How can one calculate how much memory a Java TreeMap needs to handle each mapping?

I am doing an experiment with 128 threads, each dumping 2^17 longs in its own array. All these 2^24 longs are then mapped to ints (TreeMap<Long,Integer>), each array reference is nulled before moving to the next.

That should amount to 128+64 MB for the keys+values. I am surprised to get OutOfMemoryError during the mapping with 512MB assigned to this VM.

+3  A: 

You seem to assume that a Long, Integer key/value pair in a map occupies only 12 bytes of memory. That is wrong.

Even if you copy from a primitive long array, autoboxing will automatically create Long and Integer object instances as wrappers for the primitive values when you use them as map keys and values.

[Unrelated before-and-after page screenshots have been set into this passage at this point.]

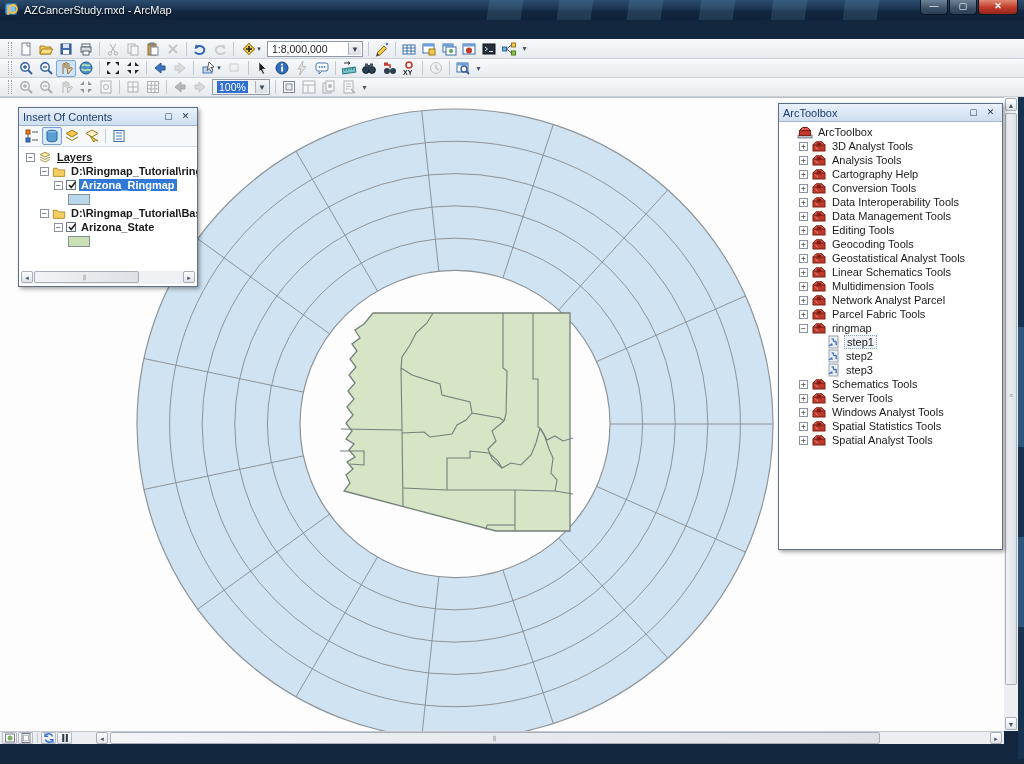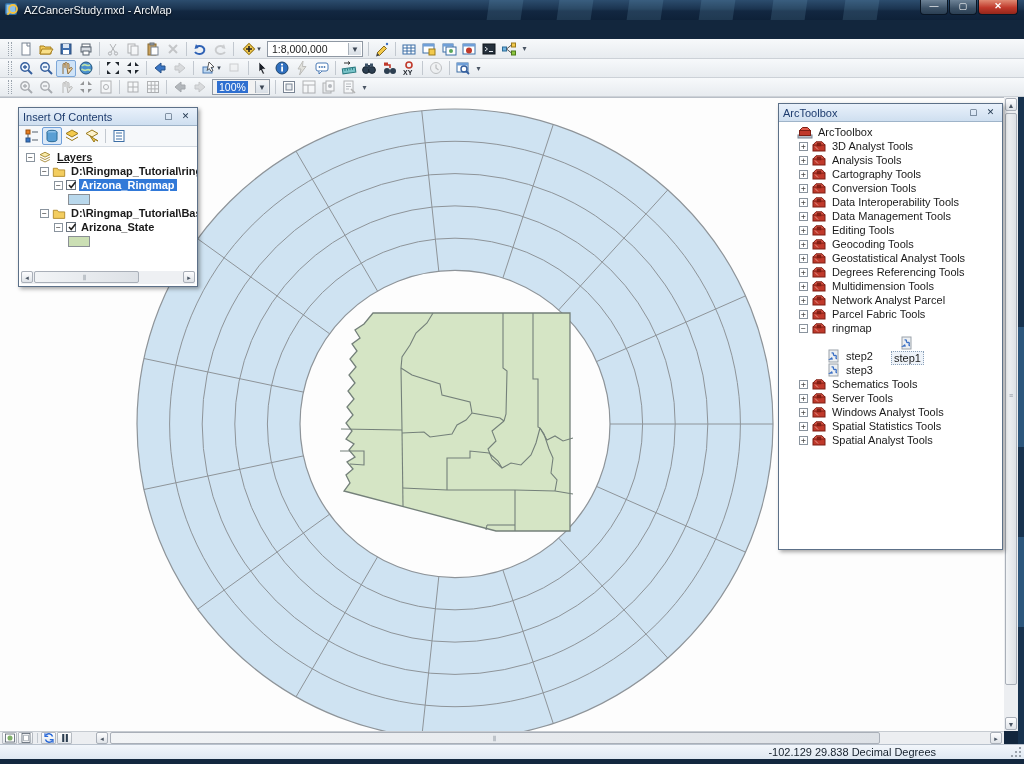--- a/index.html
+++ b/index.html
@@ -776,21 +776,21 @@
         <div class="trow" style="padding-left: 17px;">
           <div class="expander">+</div>
           <span class="ticon">
             <svg width="16" height="16" viewBox="0 0 16 16">
               <path d="M2 7 l3-3.2 h6 L14 7" fill="#e0594a" stroke="#7d1f14"></path>
               <rect x="2" y="7" width="12" height="6" fill="#c0392b" stroke="#7d1f14"></rect>
               <rect x="6.3" y="5.2" width="3.4" height="2.6" fill="#8d1d12" stroke="#7d1f14"></rect>
               <path d="M4 8.5 l3 3" stroke="#e89a90"></path>
             </svg>
           </span>
-          <span class="lbl">Cartography Tools</span>
+          <span class="lbl">Cartography Help</span>
         </div>
         <div class="trow" style="padding-left: 17px;">
           <div class="expander">+</div>
           <span class="ticon">
             <svg width="16" height="16" viewBox="0 0 16 16">
               <path d="M2 7 l3-3.2 h6 L14 7" fill="#e0594a" stroke="#7d1f14"></path>
               <rect x="2" y="7" width="12" height="6" fill="#c0392b" stroke="#7d1f14"></rect>
               <rect x="6.3" y="5.2" width="3.4" height="2.6" fill="#8d1d12" stroke="#7d1f14"></rect>
               <path d="M4 8.5 l3 3" stroke="#e89a90"></path>
             </svg>
@@ -860,21 +860,21 @@
         <div class="trow" style="padding-left: 17px;">
           <div class="expander">+</div>
           <span class="ticon">
             <svg width="16" height="16" viewBox="0 0 16 16">
               <path d="M2 7 l3-3.2 h6 L14 7" fill="#e0594a" stroke="#7d1f14"></path>
               <rect x="2" y="7" width="12" height="6" fill="#c0392b" stroke="#7d1f14"></rect>
               <rect x="6.3" y="5.2" width="3.4" height="2.6" fill="#8d1d12" stroke="#7d1f14"></rect>
               <path d="M4 8.5 l3 3" stroke="#e89a90"></path>
             </svg>
           </span>
-          <span class="lbl">Degrees Referencing Tools</span>
+          <span class="lbl">Linear Schematics Tools</span>
         </div>
         <div class="trow" style="padding-left: 17px;">
           <div class="expander">+</div>
           <span class="ticon">
             <svg width="16" height="16" viewBox="0 0 16 16">
               <path d="M2 7 l3-3.2 h6 L14 7" fill="#e0594a" stroke="#7d1f14"></path>
               <rect x="2" y="7" width="12" height="6" fill="#c0392b" stroke="#7d1f14"></rect>
               <rect x="6.3" y="5.2" width="3.4" height="2.6" fill="#8d1d12" stroke="#7d1f14"></rect>
               <path d="M4 8.5 l3 3" stroke="#e89a90"></path>
             </svg>
@@ -910,21 +910,21 @@
           <span class="ticon">
             <svg width="16" height="16" viewBox="0 0 16 16">
               <path d="M2 7 l3-3.2 h6 L14 7" fill="#e0594a" stroke="#7d1f14"></path>
               <rect x="2" y="7" width="12" height="6" fill="#c0392b" stroke="#7d1f14"></rect>
               <rect x="6.3" y="5.2" width="3.4" height="2.6" fill="#8d1d12" stroke="#7d1f14"></rect>
               <path d="M4 8.5 l3 3" stroke="#e89a90"></path>
             </svg>
           </span>
           <span class="lbl">ringmap</span>
         </div>
-        <div class="trow" style="padding-left: 31px; flex-direction: column;">
+        <div class="trow" style="padding-left: 31px;">
           <div class="exp-none"></div>
           <span class="ticon">
             <svg width="16" height="16" viewBox="0 0 16 16">
               <rect x="4" y="2" width="9" height="12" fill="#eceff2" stroke="#9aa2aa"></rect>
               <path d="M6.5 5 c3.5-1 .5 3 3.5 2.5 s-.5 3.5 2 3" fill="none" stroke="#3a6fc4" stroke-width="1.3"></path>
               <path d="M3 12 l4-3 1 2.5 Z" fill="#3a6fc4"></path>
             </svg>
           </span>
           <span class="lbl focusbox">step1</span>
         </div>
@@ -1051,18 +1051,14 @@
       <div class="mini-btn">
         <span style="display: flex; transform: scale(0.8);">
           <svg width="16" height="16" viewBox="0 0 16 16">
             <rect x="4.5" y="3" width="2.6" height="10" fill="#2c3e50"></rect>
             <rect x="9" y="3" width="2.6" height="10" fill="#2c3e50"></rect>
           </svg>
         </span>
       </div>
     </div>
 
-  <div id="statusbar">
-    <span id="coords">-102.129  29.838 Decimal Degrees</span>
-    <span id="resize-grip"></span>
-  </div>
   <div id="bottom-border"></div>
 </div>
 
 </body></html>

The memory requirements for the object instances is VM implementation specific, but I think that Sun's VM lies in the range 32-48 bytes for these objects, with instances in a 64 bit VM being slightly larger. In addition, the map need additional object instances for each key/value pair to manage the internal data structures.

jarnbjo
Thanks for pointing out the boxing issue which I did not consider in my question. However, 32-48 bytes seems incorrect. If each Long and Integer takes 32 bytes, and the mapping (node) takes 32 bytes (see 280Z28's answer), that would amount to 2^24*(32+32+32)=1536MB.We have bumped up the RAM and can now successfully perform this with 1280MB.
aneas
I was not 100% sure about the memory usage, but you should test it in your runtime environment. With Sun's JDK 1.6.0_10, both Integer and Long instances occupy 20 bytes in the 32-bit VM and 32 bytes in the 64-bit VM. In a TreeMap, a Long/Integer key/value pair occupies 64 bytes in the 32-bit VM and 112 bytes in the 64-bit VM.
jarnbjo
A: 

Apperently from this Tree Map 4 Docs the default size of the tree is 64M. It will report an OutOfMemoryError if you exceeed that. If you don't specify a maximum size it will default to that.

Hope that helps Bob

EDIT: Ignore this. Its all wrong.

scope_creep
I think he is talking about `java.util.TreeMap`, not some third party "Treemap" class.
Stephen C
A: 

Each Long is at least 16 bytes, and each Integer is at least 12 16 bytes, due to the 8-byte object overhead and 8-byte alignment. On a 32-bit machine, each node is at least 24 32 bytes (object header, key, value, two children, and flags for balancing). That means at least 2^24 * (12+24+16) = 832MB.

Edit: It appears objects are 8-byte aligned, so bump the Integer to 16 bytes. Also, a tree node probably has another field for balancing the tree, so count 32 bytes for it. That brings us to a minimum of 1024MB.

280Z28
So a total of 32+16+16=64 bytes for the node+key (Long)+value (Integer), excellent answer!